**Problem description:** Take the data below and copy exactly the lines starting at the one with "tax: 2139.00 -> 2137.64" and finishing at the one with "balance: 6023.72 -> 6016.18", both included.
-------- Data extracts --------
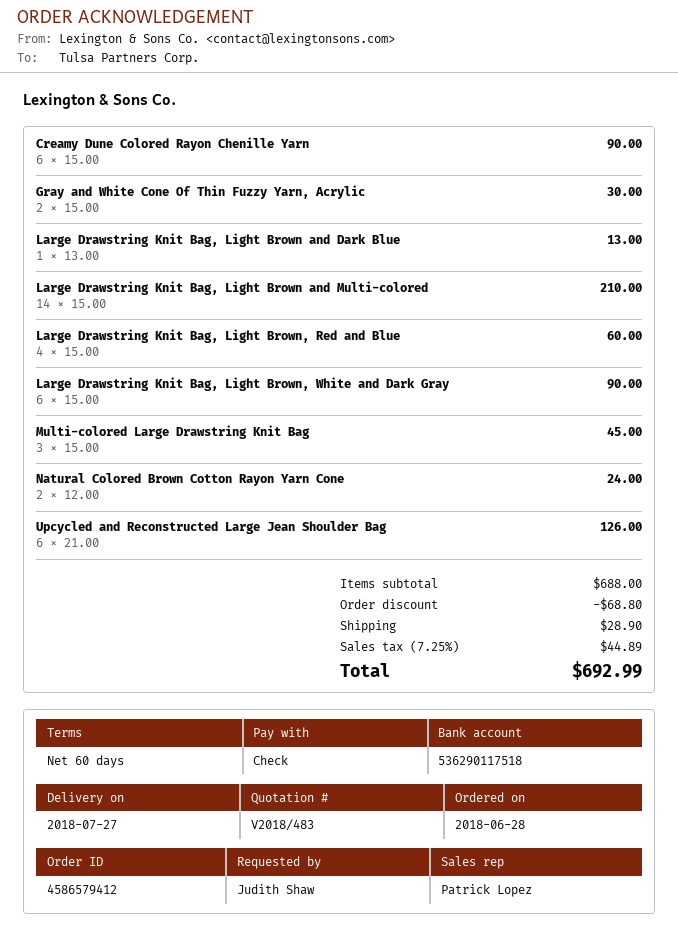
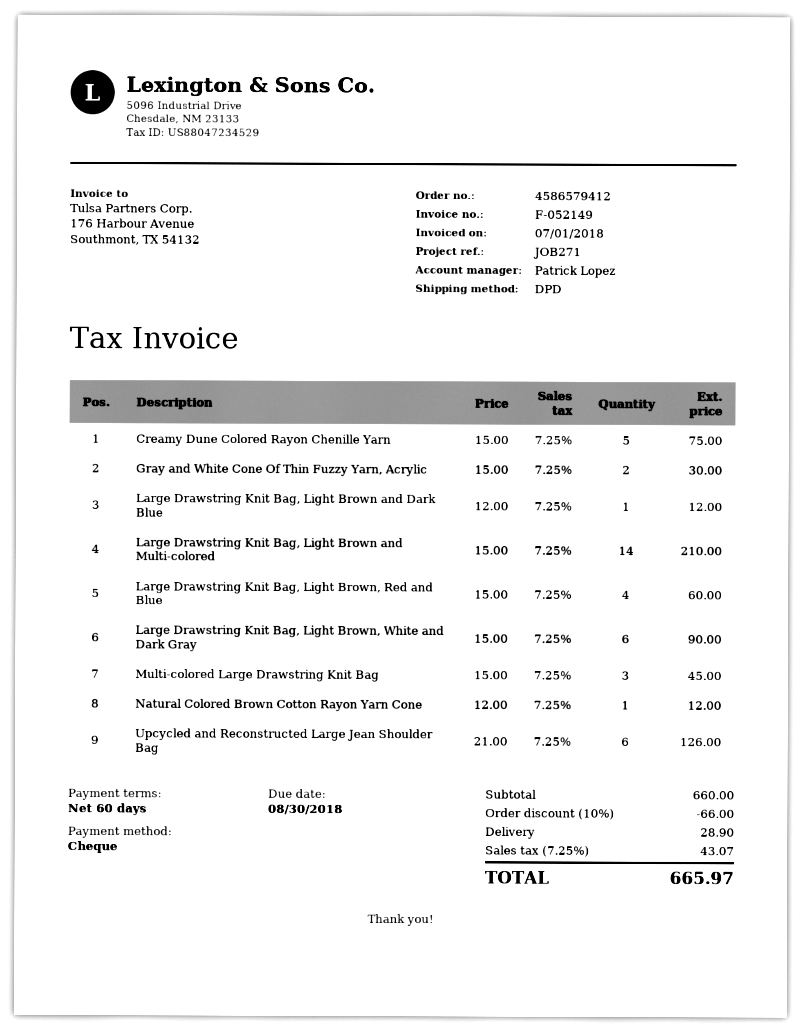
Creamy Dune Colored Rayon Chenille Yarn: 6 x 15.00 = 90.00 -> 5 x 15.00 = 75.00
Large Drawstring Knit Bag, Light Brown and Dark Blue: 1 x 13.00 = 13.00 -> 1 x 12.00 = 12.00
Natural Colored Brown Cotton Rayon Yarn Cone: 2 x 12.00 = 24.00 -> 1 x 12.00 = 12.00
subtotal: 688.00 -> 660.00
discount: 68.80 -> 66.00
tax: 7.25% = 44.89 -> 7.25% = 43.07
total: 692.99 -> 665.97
--------
-------- Data extracts --------
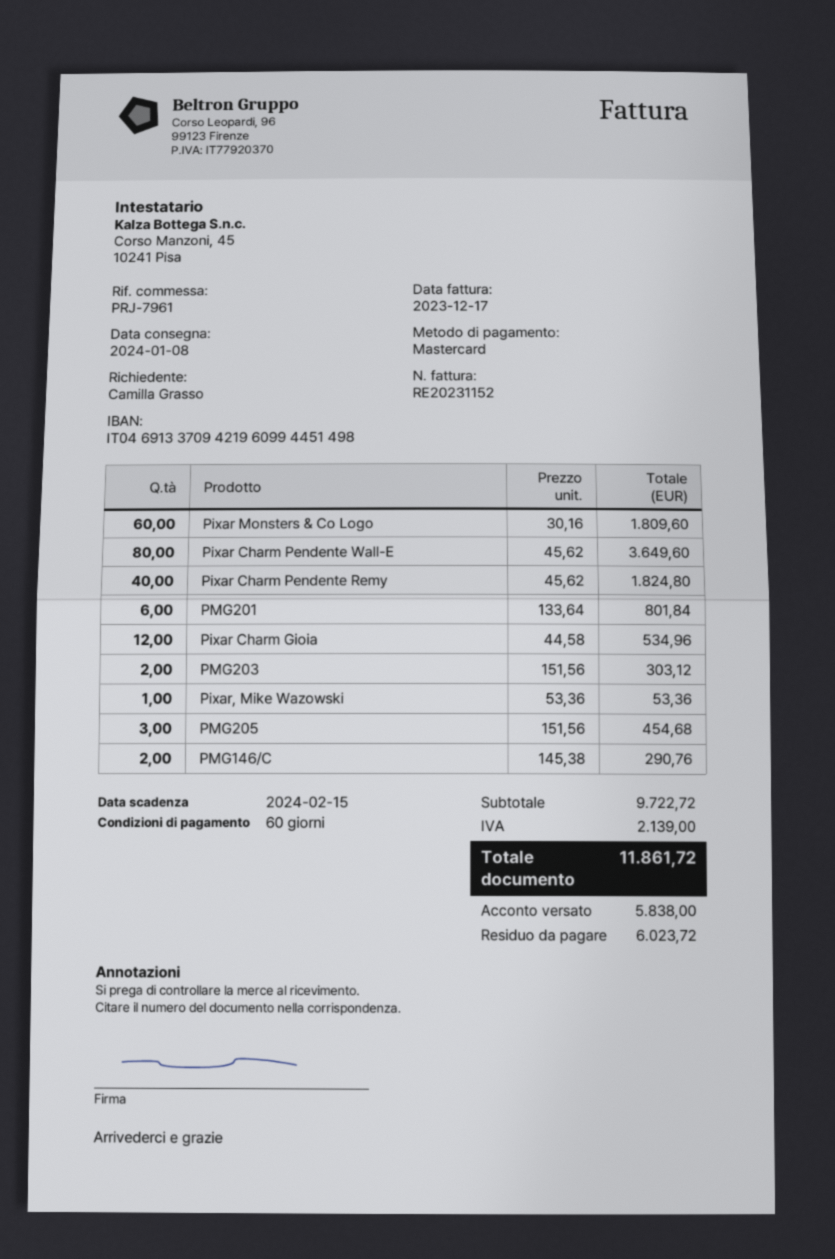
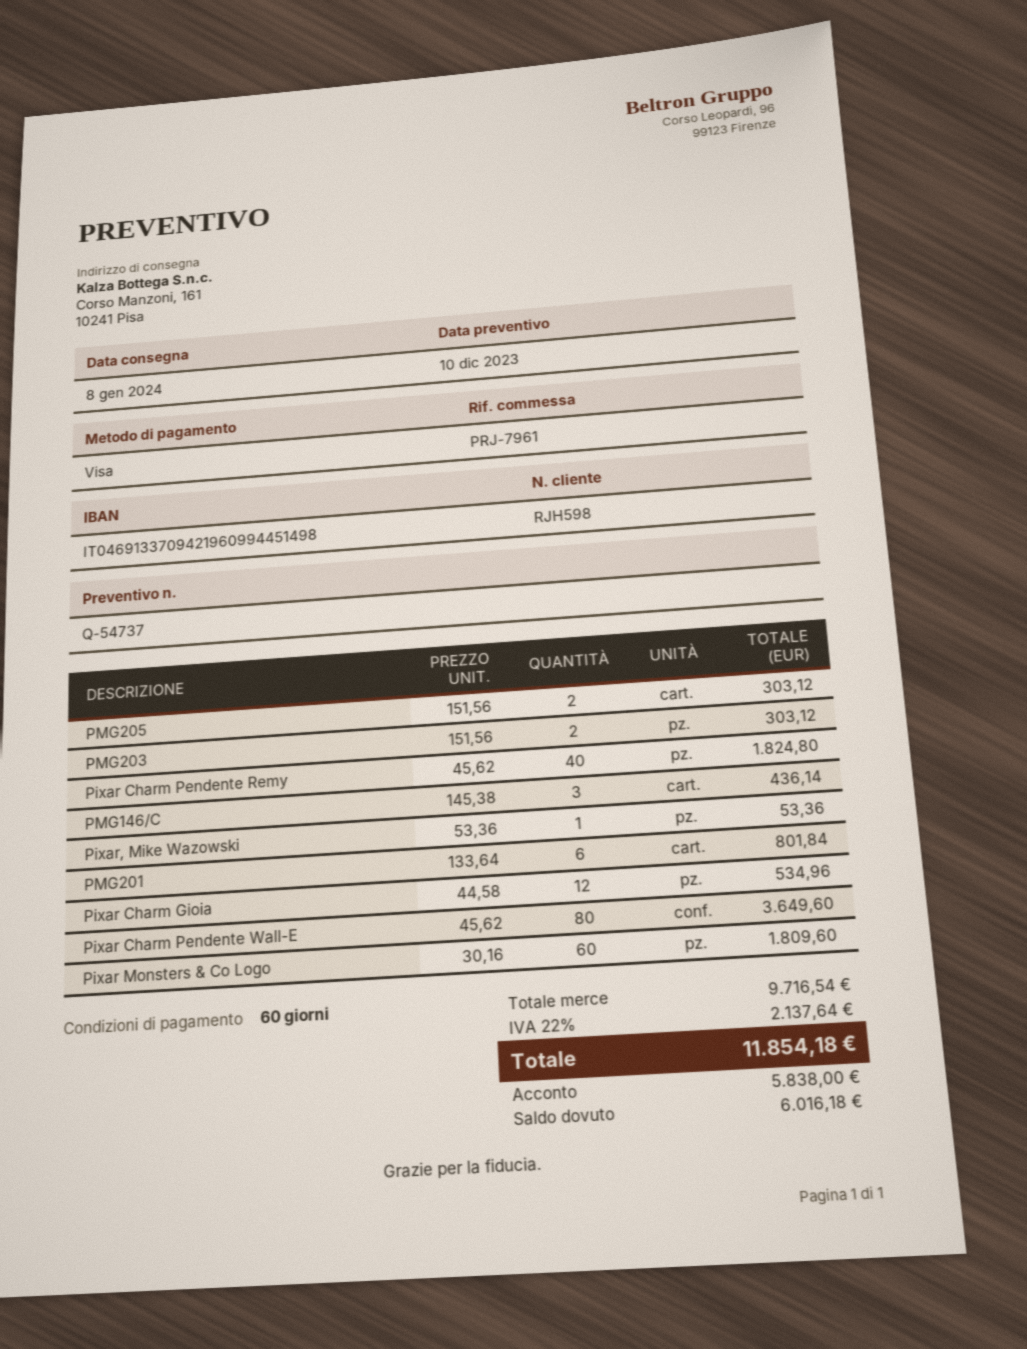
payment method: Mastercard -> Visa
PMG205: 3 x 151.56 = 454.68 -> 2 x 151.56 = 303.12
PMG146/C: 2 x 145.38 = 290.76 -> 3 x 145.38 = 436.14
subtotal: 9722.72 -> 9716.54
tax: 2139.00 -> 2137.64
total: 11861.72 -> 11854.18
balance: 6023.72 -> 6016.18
--------
**Answer to the exercise:**
tax: 2139.00 -> 2137.64
total: 11861.72 -> 11854.18
balance: 6023.72 -> 6016.18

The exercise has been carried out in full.